Historically, we've thought of relieving tangential traction in cases of PVR as something we have to cut a lot of retina to achieve. And the problem is, our assumption has been that the intrinsic retinal scarring–or foreshortening–that occurs creates lines of traction that go from the periphery to the optic nerve or to attached retina somewhere posteriorly. But in fact, intraretinal scarring, which begins as early as 1 day after retinal detachment, and gets sequentially worse. That intraretinal scarring is fibroblastic glial tissue that proliferates in all directions within the retina, so there are no lines of traction that specifically go from the periphery to the nerve.

So rather than making large circum-linear retinectomies, we've been exploring the idea that if, after you've relieved all epiretinal fibrous tissue cause traction through membrane peeling and any sub retinal proliferation through peeling, then now you're left with the retina that is still foreshortened because of the intrinsic scarring. Typically, people would make a retinectomy of at least several clock hours, then cut the anterior retina, and then flatten the retina and laser.
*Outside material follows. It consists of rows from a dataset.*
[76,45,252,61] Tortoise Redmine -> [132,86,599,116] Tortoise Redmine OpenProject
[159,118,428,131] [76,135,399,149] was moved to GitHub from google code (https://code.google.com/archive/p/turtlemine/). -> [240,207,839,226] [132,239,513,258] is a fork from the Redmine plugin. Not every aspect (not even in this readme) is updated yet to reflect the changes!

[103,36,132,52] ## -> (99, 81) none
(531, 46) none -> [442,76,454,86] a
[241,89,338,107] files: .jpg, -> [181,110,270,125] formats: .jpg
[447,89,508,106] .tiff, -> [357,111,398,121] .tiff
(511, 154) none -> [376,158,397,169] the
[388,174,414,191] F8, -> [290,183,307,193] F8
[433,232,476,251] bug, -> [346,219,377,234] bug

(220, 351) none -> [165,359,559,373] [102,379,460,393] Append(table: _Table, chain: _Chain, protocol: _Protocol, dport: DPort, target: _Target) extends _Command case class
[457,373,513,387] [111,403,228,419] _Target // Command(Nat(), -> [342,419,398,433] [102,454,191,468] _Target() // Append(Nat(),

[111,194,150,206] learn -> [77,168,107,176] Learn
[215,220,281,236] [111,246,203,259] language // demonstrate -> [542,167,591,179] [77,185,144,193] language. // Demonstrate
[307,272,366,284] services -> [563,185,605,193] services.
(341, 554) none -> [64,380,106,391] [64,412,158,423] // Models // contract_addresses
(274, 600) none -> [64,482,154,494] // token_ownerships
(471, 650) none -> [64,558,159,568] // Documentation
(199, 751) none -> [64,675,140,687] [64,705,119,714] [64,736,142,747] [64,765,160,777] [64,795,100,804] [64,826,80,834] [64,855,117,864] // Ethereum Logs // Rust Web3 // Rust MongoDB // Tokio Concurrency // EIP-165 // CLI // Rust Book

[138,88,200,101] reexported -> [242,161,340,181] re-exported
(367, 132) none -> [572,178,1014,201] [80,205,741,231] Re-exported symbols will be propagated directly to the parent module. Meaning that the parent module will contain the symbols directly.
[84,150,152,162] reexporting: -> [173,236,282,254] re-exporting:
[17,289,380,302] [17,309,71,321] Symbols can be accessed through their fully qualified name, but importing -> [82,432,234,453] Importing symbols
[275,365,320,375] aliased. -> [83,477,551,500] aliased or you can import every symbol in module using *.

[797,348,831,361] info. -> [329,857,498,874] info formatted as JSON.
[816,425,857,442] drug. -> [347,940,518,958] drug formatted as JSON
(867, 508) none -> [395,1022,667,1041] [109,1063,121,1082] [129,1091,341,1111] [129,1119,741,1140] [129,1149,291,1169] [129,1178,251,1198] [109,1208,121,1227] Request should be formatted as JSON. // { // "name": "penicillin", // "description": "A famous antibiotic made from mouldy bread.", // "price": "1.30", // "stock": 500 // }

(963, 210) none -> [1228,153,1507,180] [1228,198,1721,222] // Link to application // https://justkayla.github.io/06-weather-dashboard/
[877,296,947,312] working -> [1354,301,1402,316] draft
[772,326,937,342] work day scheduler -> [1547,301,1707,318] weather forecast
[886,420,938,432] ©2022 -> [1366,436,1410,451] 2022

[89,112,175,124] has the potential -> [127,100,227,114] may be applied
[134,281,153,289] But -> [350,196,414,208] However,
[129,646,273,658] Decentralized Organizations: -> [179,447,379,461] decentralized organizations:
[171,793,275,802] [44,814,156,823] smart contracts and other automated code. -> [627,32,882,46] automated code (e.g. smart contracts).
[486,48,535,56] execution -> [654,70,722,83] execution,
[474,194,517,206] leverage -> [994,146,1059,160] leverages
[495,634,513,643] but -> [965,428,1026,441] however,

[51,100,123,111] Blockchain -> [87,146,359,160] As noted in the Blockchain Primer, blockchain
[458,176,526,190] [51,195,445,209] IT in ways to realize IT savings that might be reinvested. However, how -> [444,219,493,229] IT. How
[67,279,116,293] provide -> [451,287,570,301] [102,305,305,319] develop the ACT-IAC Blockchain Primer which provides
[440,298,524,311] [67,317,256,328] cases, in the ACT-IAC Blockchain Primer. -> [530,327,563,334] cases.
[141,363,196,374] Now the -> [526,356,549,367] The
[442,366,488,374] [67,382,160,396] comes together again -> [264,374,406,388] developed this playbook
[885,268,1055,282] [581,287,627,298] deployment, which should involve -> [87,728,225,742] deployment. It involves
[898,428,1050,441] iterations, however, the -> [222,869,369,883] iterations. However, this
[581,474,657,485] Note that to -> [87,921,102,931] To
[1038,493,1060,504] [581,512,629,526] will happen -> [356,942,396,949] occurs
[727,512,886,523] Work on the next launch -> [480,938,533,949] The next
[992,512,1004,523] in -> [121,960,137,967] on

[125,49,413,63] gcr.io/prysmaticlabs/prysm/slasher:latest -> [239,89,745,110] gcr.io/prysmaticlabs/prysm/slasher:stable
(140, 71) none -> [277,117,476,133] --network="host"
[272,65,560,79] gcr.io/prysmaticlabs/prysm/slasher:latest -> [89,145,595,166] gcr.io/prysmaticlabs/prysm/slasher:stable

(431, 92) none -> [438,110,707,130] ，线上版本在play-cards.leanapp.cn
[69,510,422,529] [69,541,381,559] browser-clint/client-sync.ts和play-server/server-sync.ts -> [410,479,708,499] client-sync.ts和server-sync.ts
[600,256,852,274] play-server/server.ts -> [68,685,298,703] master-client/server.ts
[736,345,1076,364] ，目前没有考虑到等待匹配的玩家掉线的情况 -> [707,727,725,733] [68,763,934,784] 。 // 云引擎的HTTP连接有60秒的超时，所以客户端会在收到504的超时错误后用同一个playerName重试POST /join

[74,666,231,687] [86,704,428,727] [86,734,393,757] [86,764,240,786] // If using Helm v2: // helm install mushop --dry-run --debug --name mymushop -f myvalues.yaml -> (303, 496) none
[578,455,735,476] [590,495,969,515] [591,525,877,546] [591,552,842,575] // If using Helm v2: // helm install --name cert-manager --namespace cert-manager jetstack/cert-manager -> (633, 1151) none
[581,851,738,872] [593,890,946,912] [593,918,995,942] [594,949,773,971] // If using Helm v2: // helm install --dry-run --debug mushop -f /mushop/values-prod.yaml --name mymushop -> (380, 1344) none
You're left with a large separation of bare RPE, rather than doing so if there is no further anterior traction–or epiretinal traction–with just foreshortening, we make regularly spaced small retinotomies the size of a soft tip that then relieve the traction, very, very well placed, circular retina retinotomies that relieve traction 360 degrees from the small retinotomy.

And as we all know, we do these types of surgeries, when you flatten a retina that has a retinotomy, that retinotomy enlarges significantly, indicating how traction is relieved in a circular fashion, 360 degrees around the retinatomy. So if you had a detachment, say, a chronic detachment, with intrinsic retinal foreshorting inferiorly, you could make 3 or 4 well placed retinotomies, leaving the anterior retina intact, flatten the retina under air, rather than perfluorocarbon and laser. The retinotomies laser in a more scatter pattern, anteriorly without cutting an edge and flatten the retina.

OT: How has this approach been shown to benefit patients?

Hassan: So we've done in the last year or so, multiple cases like that, and fortunately, knock on wood for now, they have all worked with a single operation with no recurrent PVR. But importantly, no hypotony, faster recovery, because patients have been flattened under air without residual pressure, we've left no long retinectomy edge that can curl over and re-detach and serve as a nidus for more stretch breaks.

In total, if you took, for example, a 6 clock hour retinectomy that a lot of people have traditionally made, versus 4 tiny little retinotomy holes that are made the size of a soft tip, you can achieve the same anatomic goal by removing maybe 1/50 or 1/100 the surface area of retina, so you excised so much less to achieve the same anatomical goals. And when we're talking about stimulating recurrent PBR beyond that operation, certainly cutting less is more when we're trying to achieve the best anatomic outcome.